How to complete this task -> Across the whole listing, copy out every line that includes the string "project".

-------

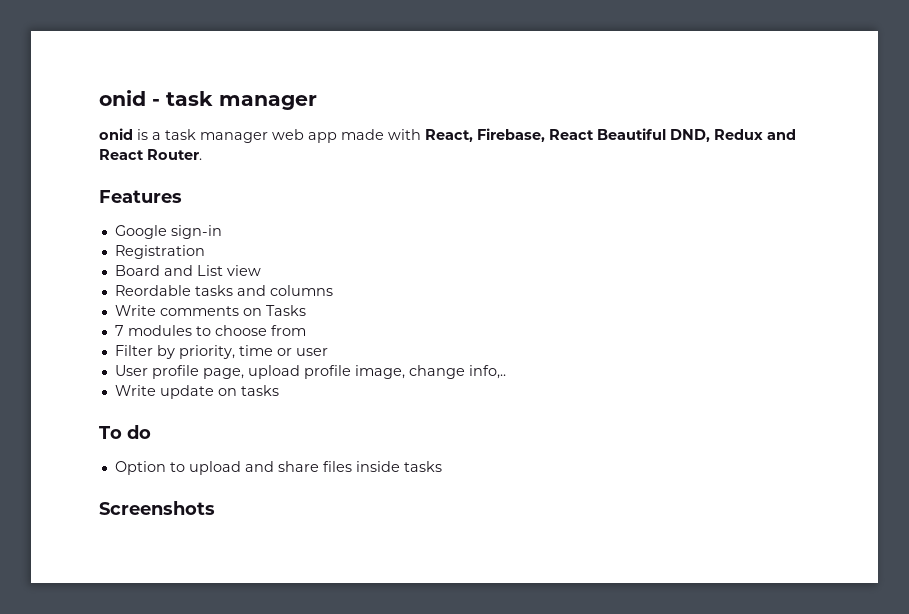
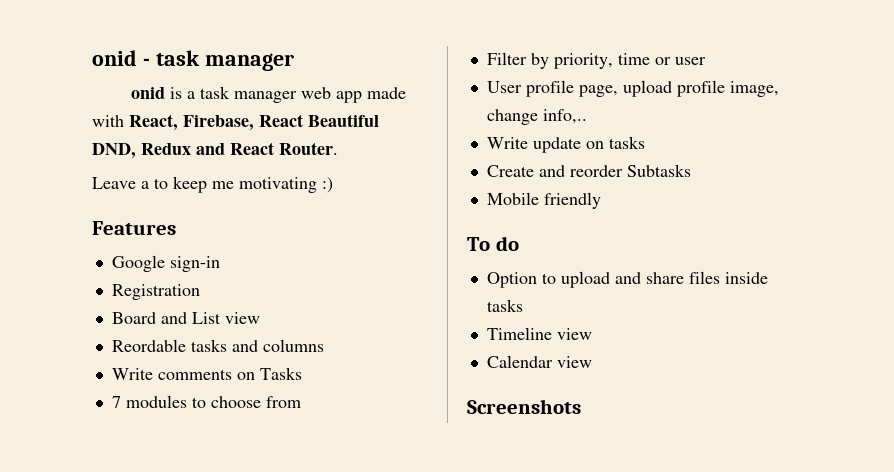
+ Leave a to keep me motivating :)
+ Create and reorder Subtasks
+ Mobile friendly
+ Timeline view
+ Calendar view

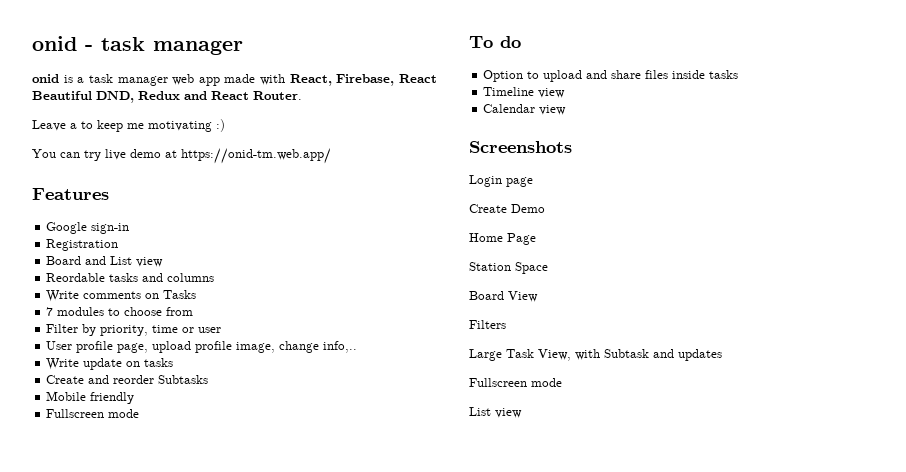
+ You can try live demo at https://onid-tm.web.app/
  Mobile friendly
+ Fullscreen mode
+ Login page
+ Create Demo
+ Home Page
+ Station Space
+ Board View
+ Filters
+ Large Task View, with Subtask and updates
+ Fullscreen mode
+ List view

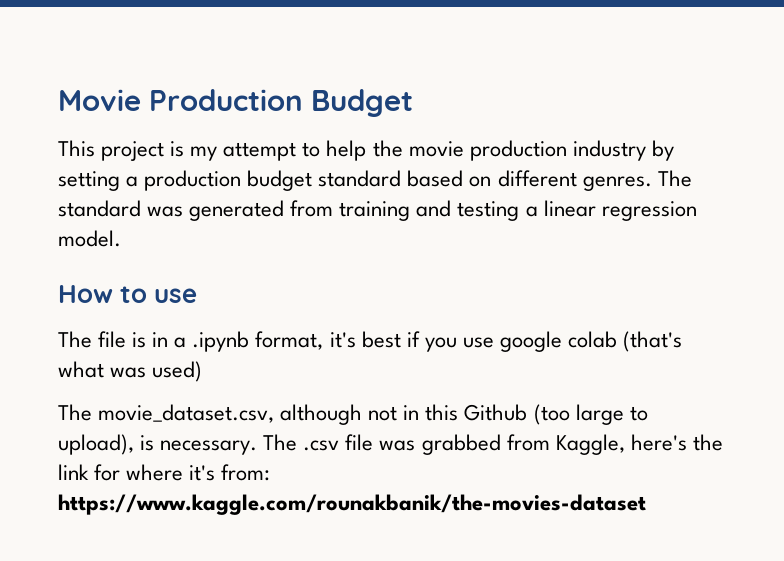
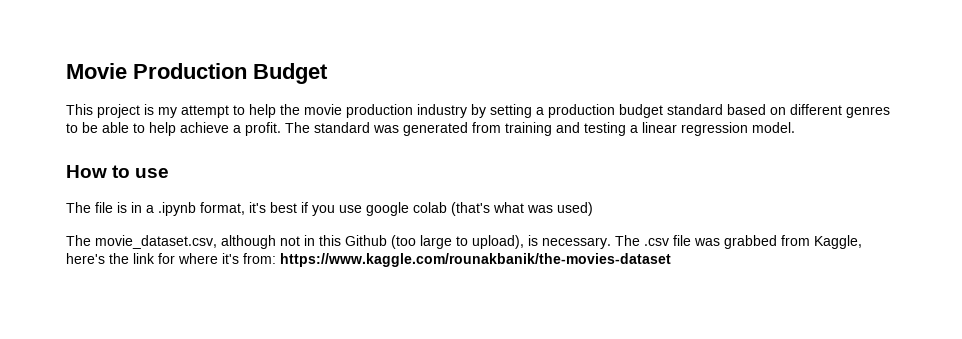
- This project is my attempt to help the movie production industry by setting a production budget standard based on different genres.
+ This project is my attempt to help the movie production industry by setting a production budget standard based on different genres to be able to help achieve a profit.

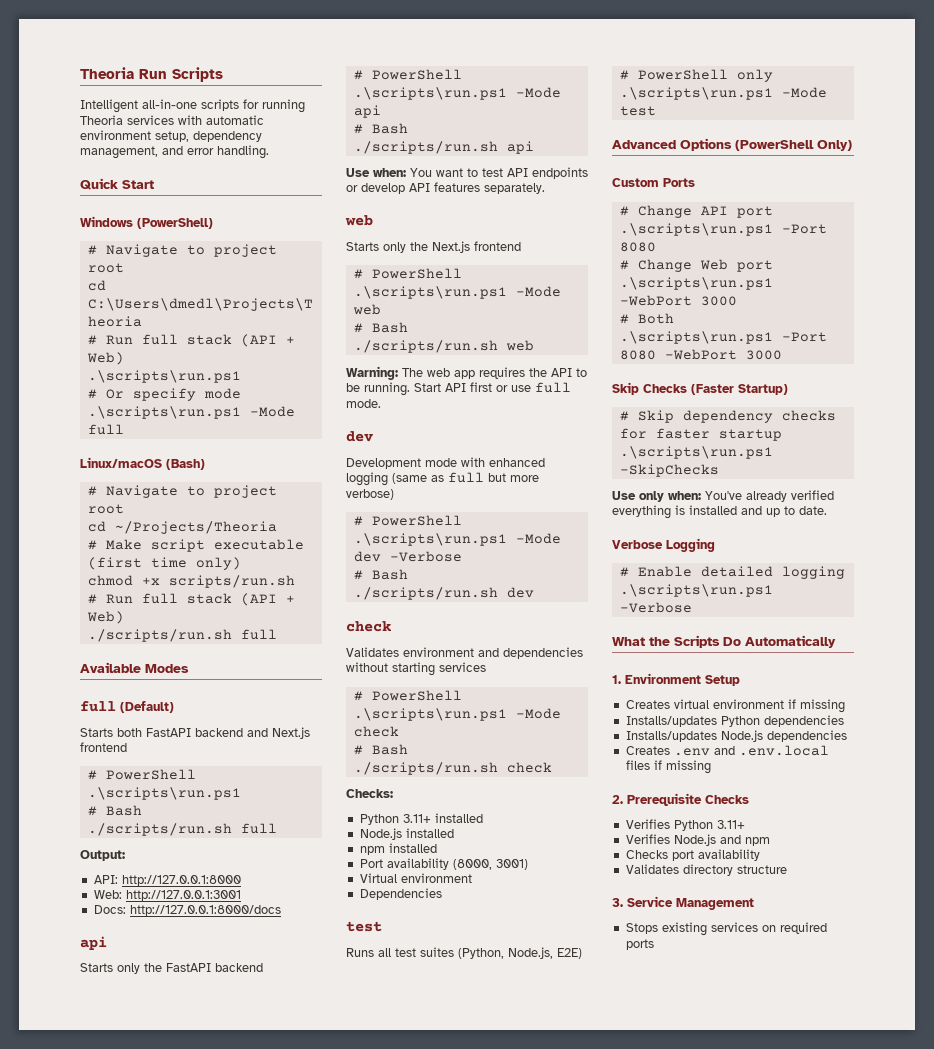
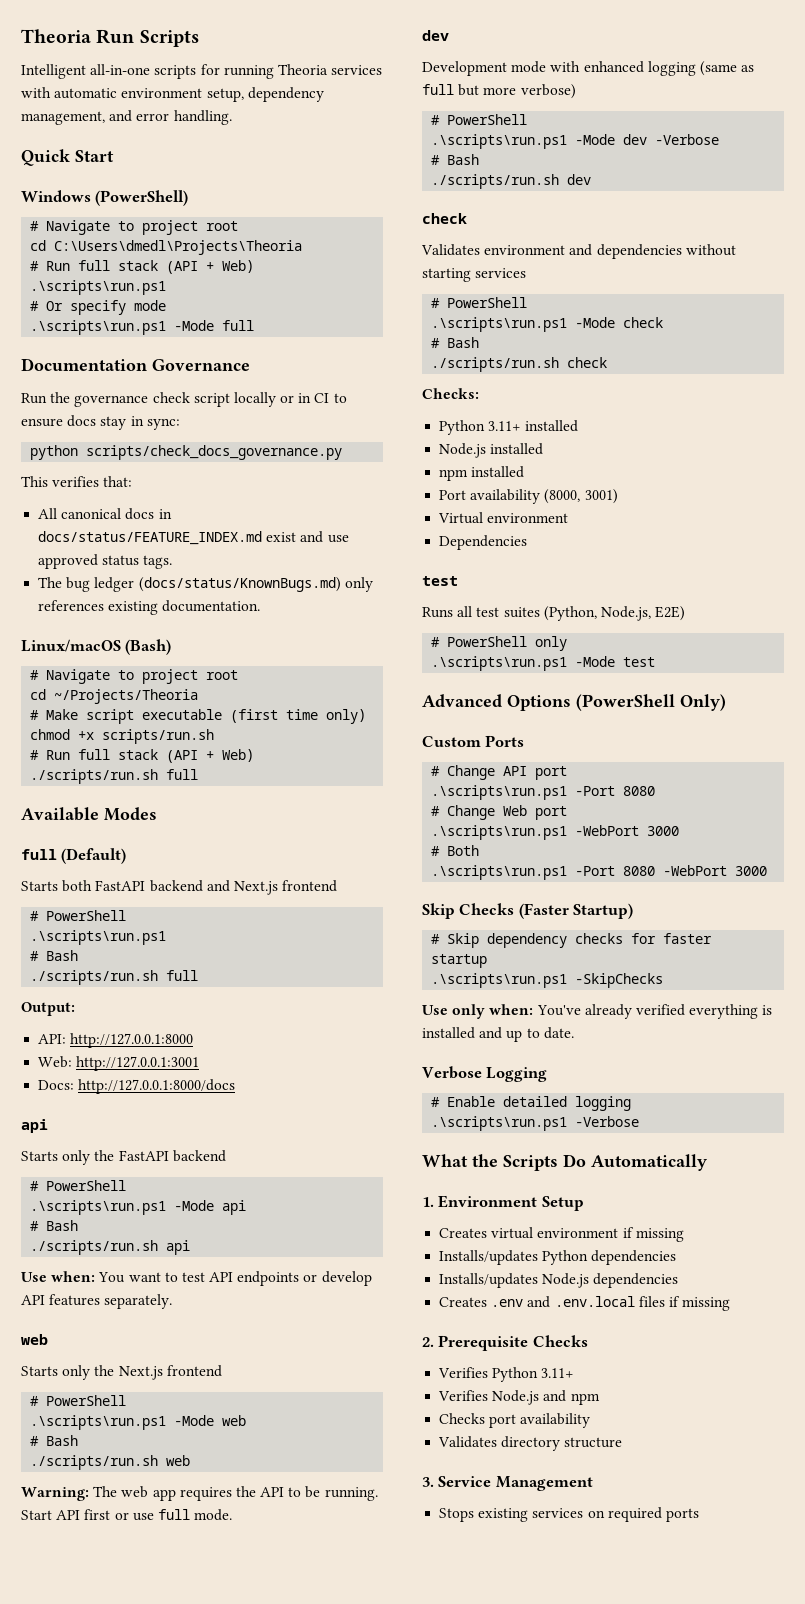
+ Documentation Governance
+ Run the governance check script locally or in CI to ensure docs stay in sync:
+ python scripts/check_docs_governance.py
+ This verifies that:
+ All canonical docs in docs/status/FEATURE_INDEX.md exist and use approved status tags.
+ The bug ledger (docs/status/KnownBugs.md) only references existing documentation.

-------

Task response ->
- This project is my attempt to help the movie production industry by setting a production budget standard based on different genres.
+ This project is my attempt to help the movie production industry by setting a production budget standard based on different genres to be able to help achieve a profit.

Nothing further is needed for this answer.